**Available data:**
--- START ---
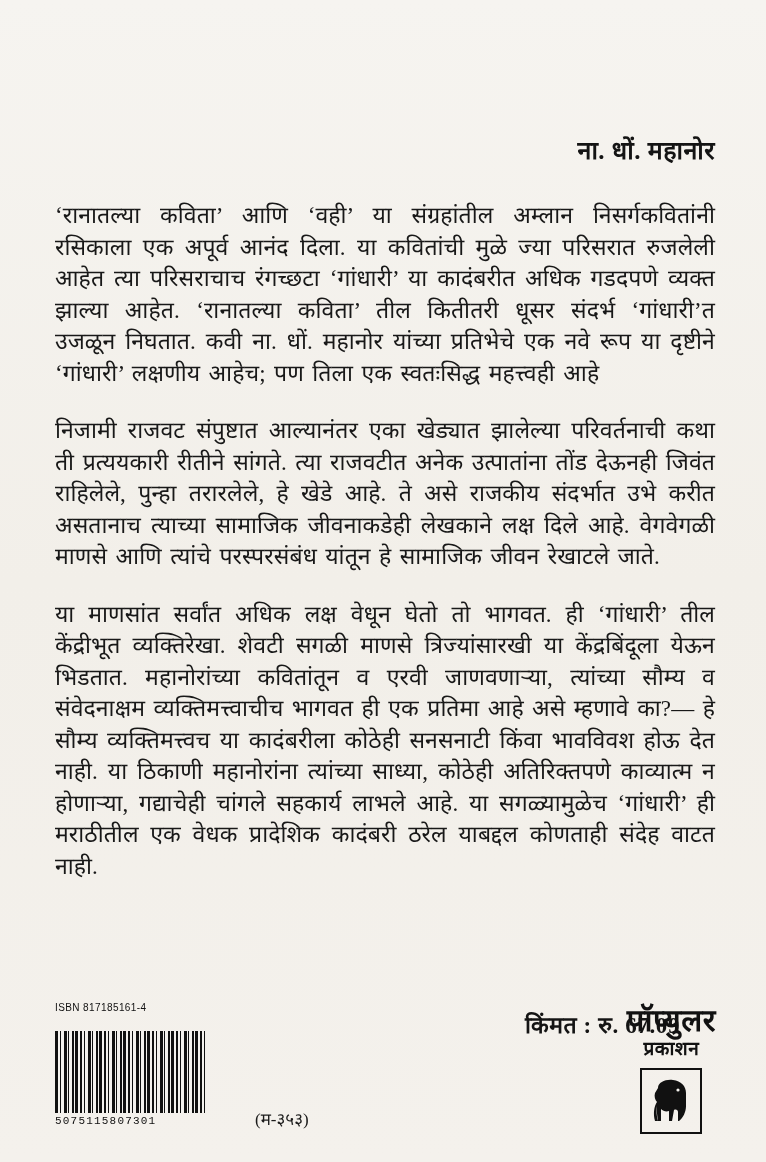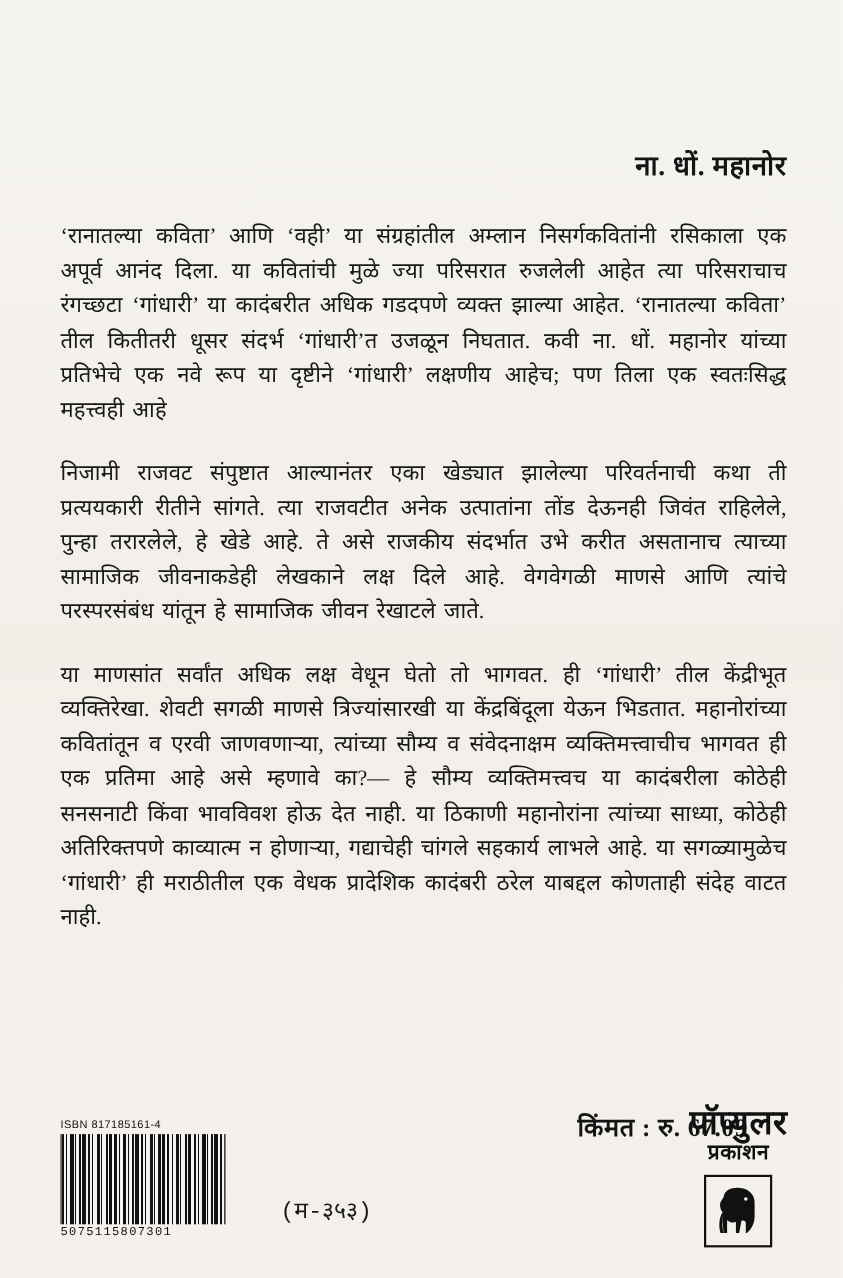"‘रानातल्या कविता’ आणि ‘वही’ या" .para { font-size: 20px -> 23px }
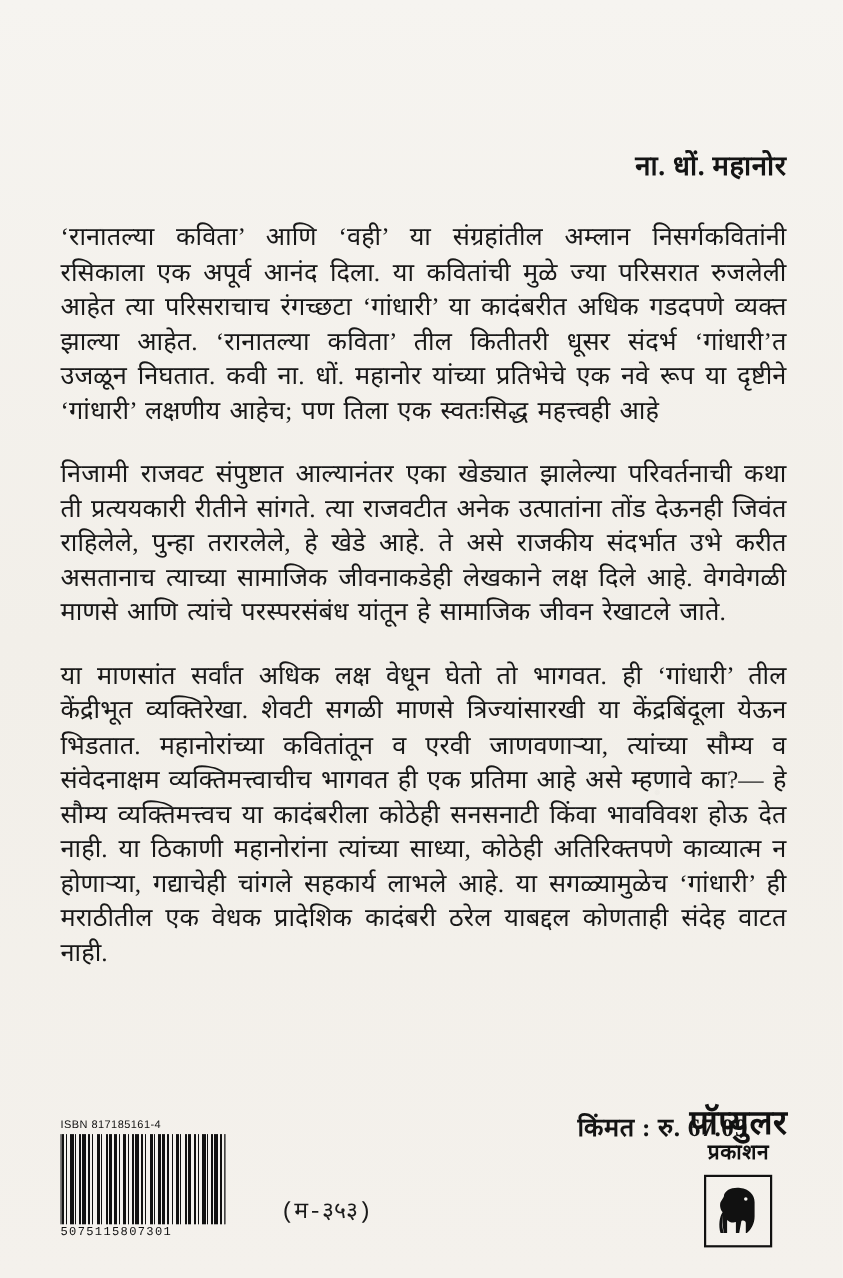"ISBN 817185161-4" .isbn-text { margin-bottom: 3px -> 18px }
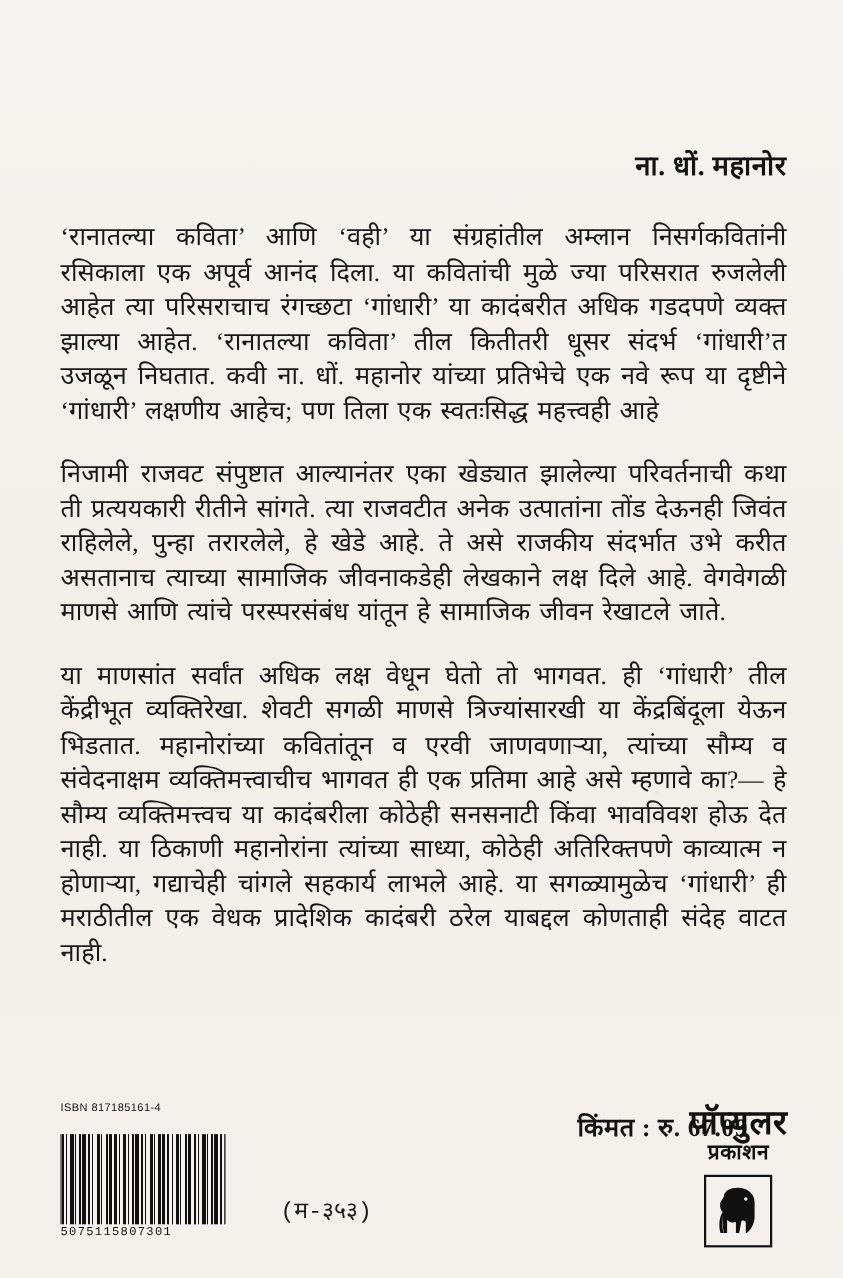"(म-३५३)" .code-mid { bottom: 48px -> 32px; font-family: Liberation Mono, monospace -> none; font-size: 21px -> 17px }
--- END ---
--- START ---
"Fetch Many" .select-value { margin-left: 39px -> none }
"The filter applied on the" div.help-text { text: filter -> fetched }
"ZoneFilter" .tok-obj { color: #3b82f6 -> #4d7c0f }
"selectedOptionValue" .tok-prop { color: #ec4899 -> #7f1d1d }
--- END ---
--- START ---
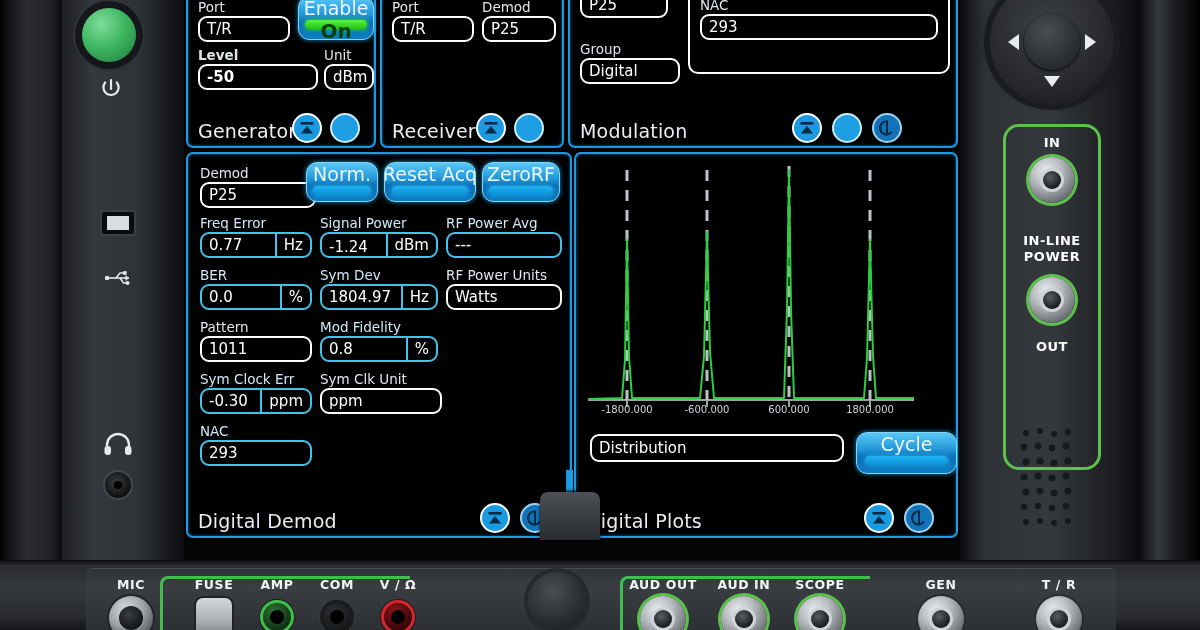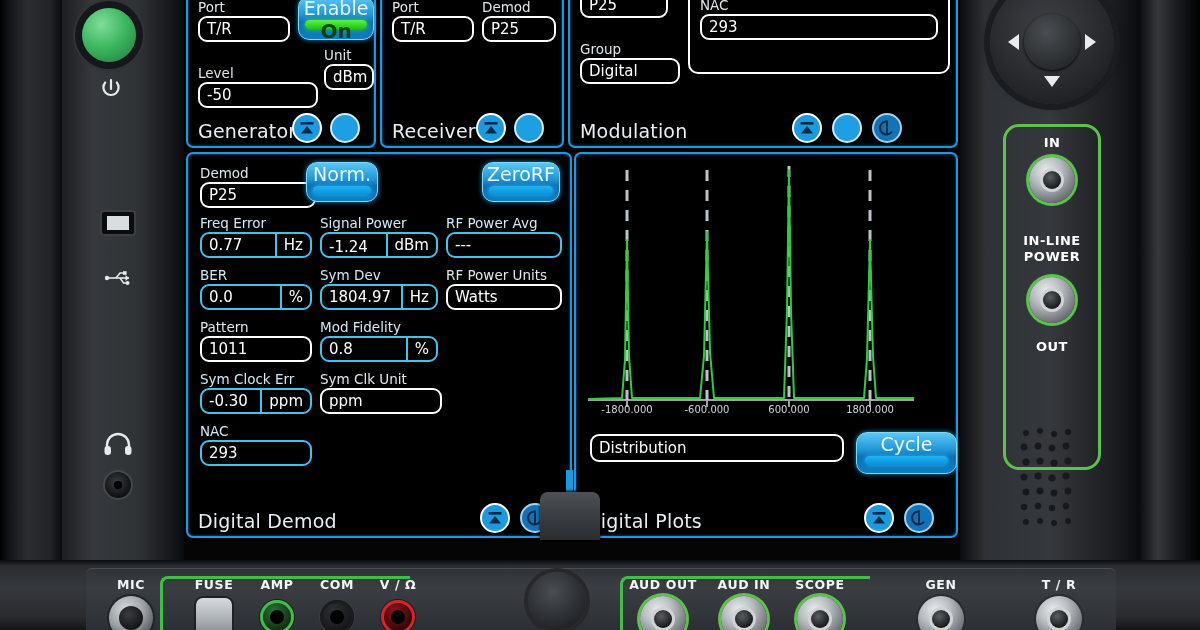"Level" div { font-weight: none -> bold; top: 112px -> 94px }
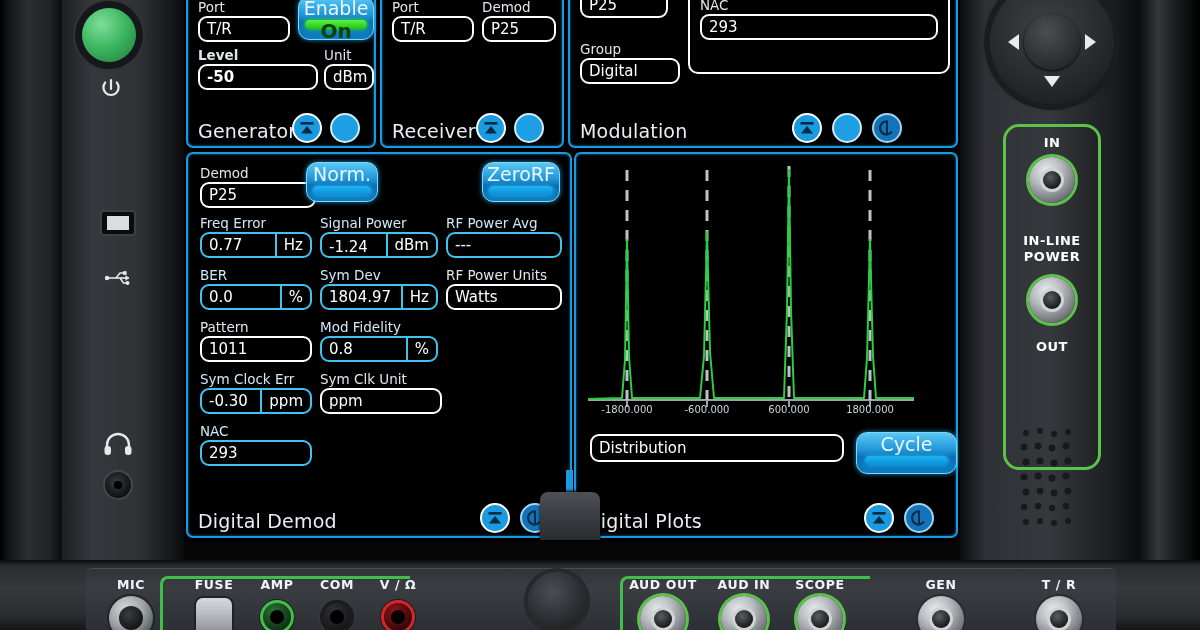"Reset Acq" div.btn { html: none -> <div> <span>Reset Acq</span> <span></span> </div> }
--- END ---
**What is being asked:**
Return only the part above that opens with the line containing "font-weight: none ->" and closes with the line containing "html: none ->", exactly and with both ends, skipping the pictures.

**Exercise solution:**
"Level" div { font-weight: none -> bold; top: 112px -> 94px }
"Reset Acq" div.btn { html: none -> <div> <span>Reset Acq</span> <span></span> </div> }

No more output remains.